Q: What tools do you use for link analysis?
I don’t use anything other than what everyone else will recommend – OpenSiteExplorer, MajesticSEO, and AHREFS. When I’m doing a deep dive into competitor analysis, I’ve used LinkDetective a lot.

I’m a big believer that it’s not only what tools you use, but why and how you use them and the data. I hate pulling data that I don’t need, so before I get link reports I make sure to know why I am doing it.

I actually gave a huge list of link building tools in my LinkLove presentation in Boston in 2012.

Sitewide links

Q: What’s your recommendation on sitewide footer links to your compeititve pages? Do or don’t?
Be very very careful with exact match anchor text links in footers. Almost across the board, I do not recommend sitewide footers. I did implement section-specific footers on one client’s site last year, though, and we saw a good bump from it. We focus on if it will add value to a site visitor by being there, and seek to make it that way as well as doing it for the SEO benefits.

But I will say again: be very very careful in your implementation.

Q: What about randomizing the above-mentioned footer links, is there value to that?
Once again, depends on the site. With my client, we have different anchor texts pointing to the important pages on the different sections of their sites and it’s working very well.

I’d also think about varying anchor text links in other areas of your site. For example, from one page type (like categories) use your main anchor text, but from individual posts use another anchor text. This way you can rank for multiple terms!

Client sites

Q: If an agency has the opportunity to link back from a client website, what best practices do you recommend?
Always go for branded anchor text if you’re getting a credit link like “Site built by (agency)”.

I’m a big believer in branding, and this is one way to do it as well as building links and not getting yourself in trouble with the powers that be at Google because of aggressive anchor text. Though, if your client is writing about you in a blog post, I think partial or exact anchor text can be okay. The issue is with scale and sitewides that a lot of smaller agencies will get.

Guest posts

Q: What is the optimal number of links to receive from a guest blog post or article?
I think this is the wrong question to ask. The purpose of guest posts is not for links, but to get your content/thought leadership in front of others. Often the number of links you can put in back to your site is controlled by the webmaster and is normally in the 1-2 links range.

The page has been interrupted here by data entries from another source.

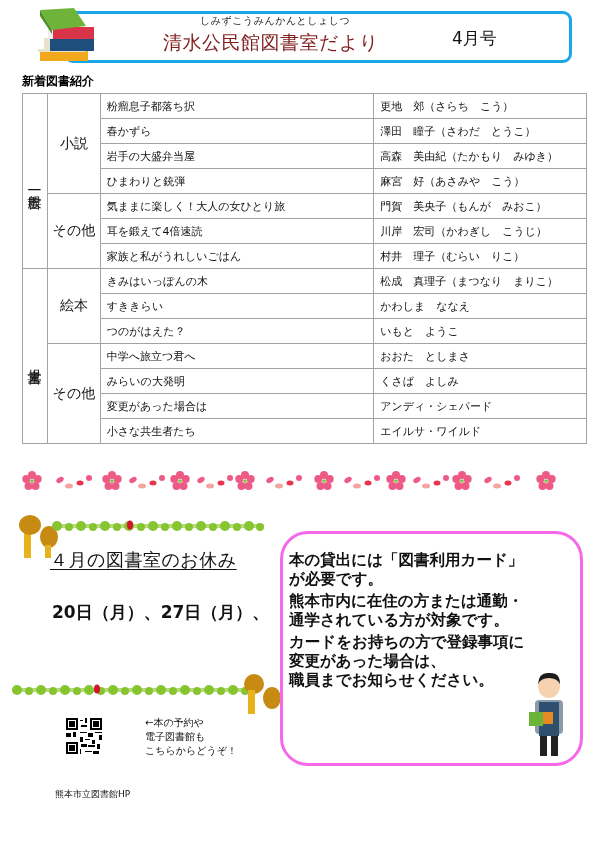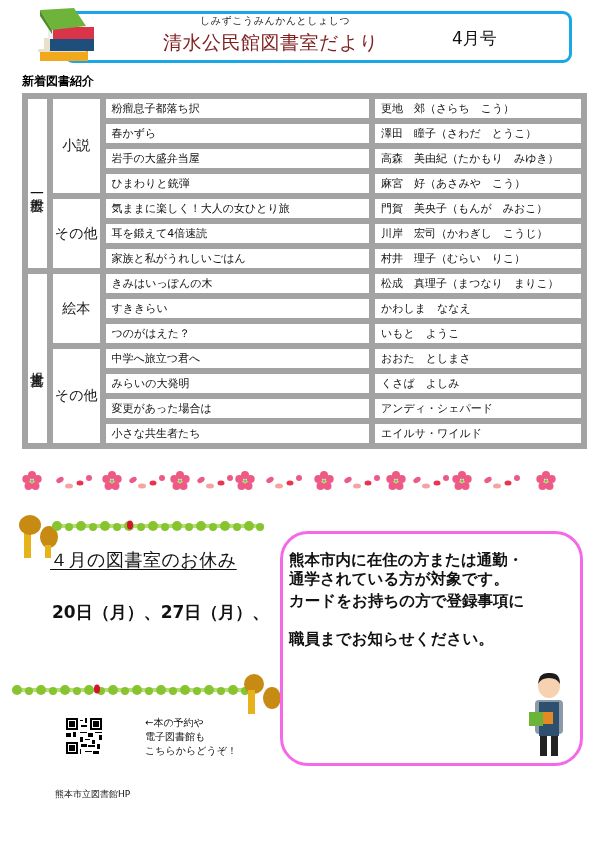"粉瘤息子都落ち択" table.books td { border: 6px solid #a3a3a3 -> 1px solid #a3a3a3 }
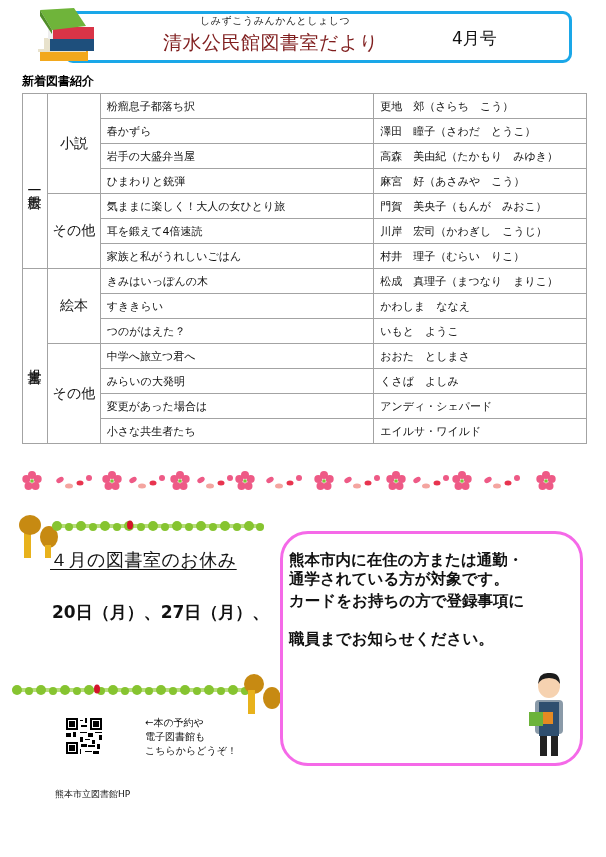"本の貸出には「図書利用カード」" p { html: none -> <p> <span>本の貸出には「図書利用カード」</span><br> <span>が必要です。</span> </p> }
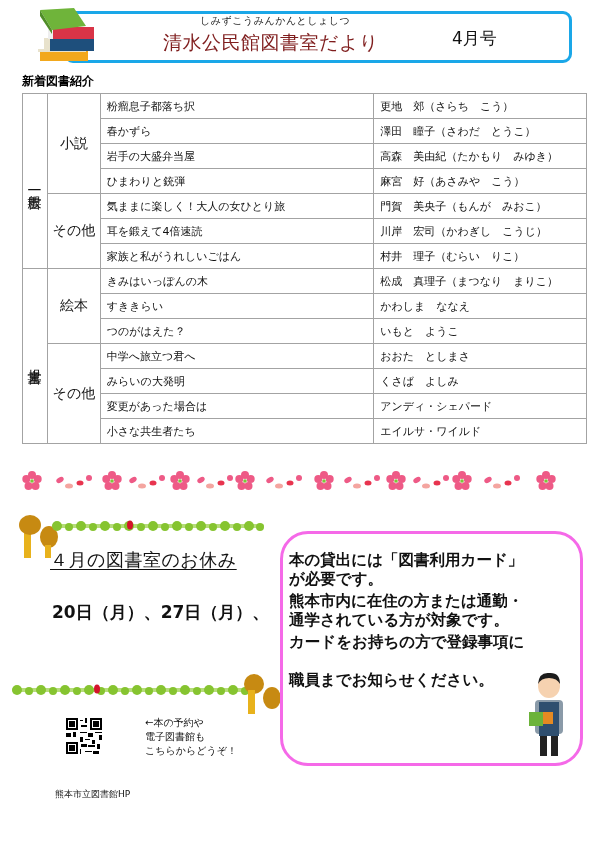"変更があった場合は、" span { html: none -> <span>変更があった場合は、</span> }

However, I link out liberally to other sources in my guest posts and hence can often get an in-context link instead of just a byline link. The problem with byline links is that they leave a footprint that can easily be uncovered by both competitors and the search engines. Though if you’re doing it right, you shouldn’t have to worry about the search engines.

Q: Once you have a link to one of your competitive pages from a domain, is there value to continue receiving more links to that same page?
I assume you mean more links from that same domain to the competitive page on your website. If so, then I’d say that the returns are diminishing but if offered the link then I’d say to take it!

I never turn down a given link (and since I prefer to get links organically instead of via outreach, most are), but realize that the second and subsequent links won’t count as much as the first, at least at the beginning until the pages that the subsequent links are on become more powerful through links of their own.

One of my favorite posts about how to do this is Ross Hudgens’s Second Tier Linkbuilding.

Social Media

Q: Is there any SEO value for increasing social mentions (tweets, likes. +1s) for a web page?
This is the million dollar question, right? I think it depends on the vertical and the nature of the search. Breaking news can definitely be bumped up by a lot of social shares, and I’ve recently seen some evidence that shares on Google+ can also help rankings even on static content.

I do think that there are secondary effects to increasing social media engagement on your site, though. If you have more people sharing, then you will have more people seeing your content who can link to you and keep sharing your content. Social can be great marketing in that it spreads the word organically, and you can even go use a tool like Topsy to find and connect with the people sharing your content. Then the SEO benefits can really start coming 🙂

Random

Q: What site would you love to have a link from?
To one of my personal sites, I’d love to have a link from LifeHacker.